Copyright © 2004 by Bill Scifres

“Hello, Jack! You there?” I said, neither expecting nor getting an answer. “I hope you won’t mind if I sit down and visit for a while.”

With that I eased down into the grass and weeds at the end of my front-yard pond, and peered anxiously into the dry leaves at the base of the stump of the little red pine tree.

Two years earlier the red pine, some five inches in diameter, had been part of a most interesting ecosystem that provided some rare experiences with the flora and fauna of my world. And one of the most interesting revolved around the development of Jack--a jack-in-the-pulpit plant.

Jack lived at the base of the pine. I first became aware of his presence on an early fall day as I sat on an old hand-hewn log bench nearby. It was the cluster of fire-engine red berries--the culmination of a spring and summer’s growth--that caught my eye.

I could not have been more pleased to learn that Jack lived there. In my knowledge he--if one can separate plants by gender--was the only jack-in-the-pulpit in my world, the 1.67-acre plot of land on 111 Street between Carmel and Indianapolis, southern Hamilton County.

Little wonder that I would interrupt my spring yard chores on a bright and warm day late in March to see if he had returned.

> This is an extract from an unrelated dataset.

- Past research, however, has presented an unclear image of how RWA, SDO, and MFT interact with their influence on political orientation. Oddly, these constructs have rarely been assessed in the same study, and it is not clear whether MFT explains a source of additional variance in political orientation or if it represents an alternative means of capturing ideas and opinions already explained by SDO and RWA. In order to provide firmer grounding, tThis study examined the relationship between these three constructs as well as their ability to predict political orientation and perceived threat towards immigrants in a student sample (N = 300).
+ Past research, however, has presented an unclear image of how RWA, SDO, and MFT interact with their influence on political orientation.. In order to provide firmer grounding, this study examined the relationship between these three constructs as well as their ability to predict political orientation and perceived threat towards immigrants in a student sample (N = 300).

I knew that sooner or later he would not come back because living conditions no longer were ideal for him there.

For many years a large beech tree had leaned over the south end of the natural pond that had lured me, and my family, to this beautiful spot. But two years earlier, on a turbid summer day, a tornado had roared through the area at treetop level. Part of the tax nature had levied on my world was the life of this magnificent tree.

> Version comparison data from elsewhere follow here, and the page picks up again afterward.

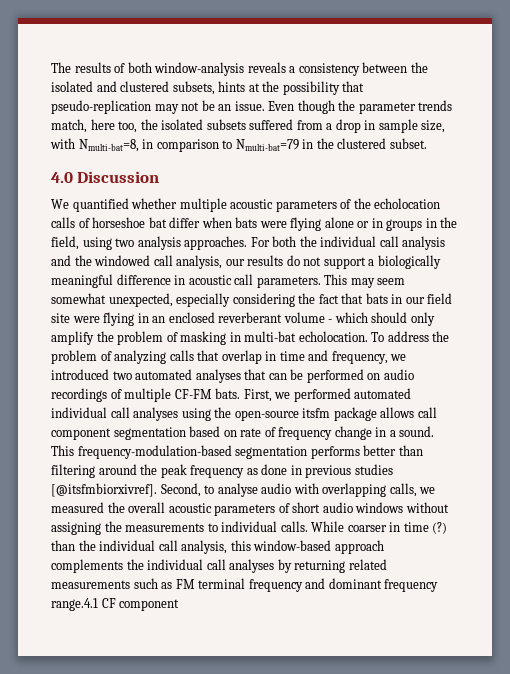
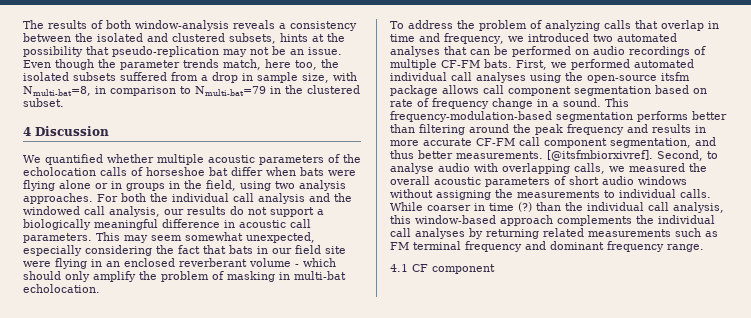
- 4.0 Discussion
+ 4 Discussion
- This may seem somewhat unexpected, especially considering the fact that bats in our field site were flying in an enclosed reverberant volume - which should only amplify the problem of masking in multi-bat echolocation. To address the problem of analyzing calls that overlap in time and frequency, we introduced two automated analyses that can be performed on audio recordings of multiple CF-FM bats.
+ This may seem somewhat unexpected, especially considering the fact that bats in our field site were flying in an enclosed reverberant volume - which should only amplify the problem of masking in multi-bat echolocation.
+ To address the problem of analyzing calls that overlap in time and frequency, we introduced two automated analyses that can be performed on audio recordings of multiple CF-FM bats.
- This frequency-modulation-based segmentation performs better than filtering around the peak frequency as done in previous studies [@itsfmbiorxivref].
+ This frequency-modulation-based segmentation performs better than filtering around the peak frequency and results in more accurate CF-FM call component segmentation, and thus better measurements. [@itsfmbiorxivref].
- While coarser in time (?) than the individual call analysis, this window-based approach complements the individual call analyses by returning related measurements such as FM terminal frequency and dominant frequency range.4.1 CF component
+ While coarser in time (?) than the individual call analysis, this window-based approach complements the individual call analyses by returning related measurements such as FM terminal frequency and dominant frequency range.
+ 4.1 CF component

For several years I had used the leaning beech, a good three feet in diameter five feet above the ground, to frame pictures I would take of winter scenes on the pond: neighborhood kids skating, or shoveling snow to keep the ice smooth--that sort of thing.

In the summer I would sit on the park bench at the north end of the pond late in the afternoon to watch a mother raccoon bring her babies out of their lair high in the hollow of the old tree to “feel” for food in the pond’s shallow water. Now and again our resident pileated woodpecker and other birds would visit the tree.

The propensity of the American beech to develop hollow trunks makes this tree an ideal den for many species of wild animals and birds because its slick bark makes it difficult for enemies to climb. Raccoons have trouble climbing beech trees because the bark is so smooth, and for this reason they often gain access to beech dens by climbing nearby saplings and crossing over to the sprangling limbs of a beech.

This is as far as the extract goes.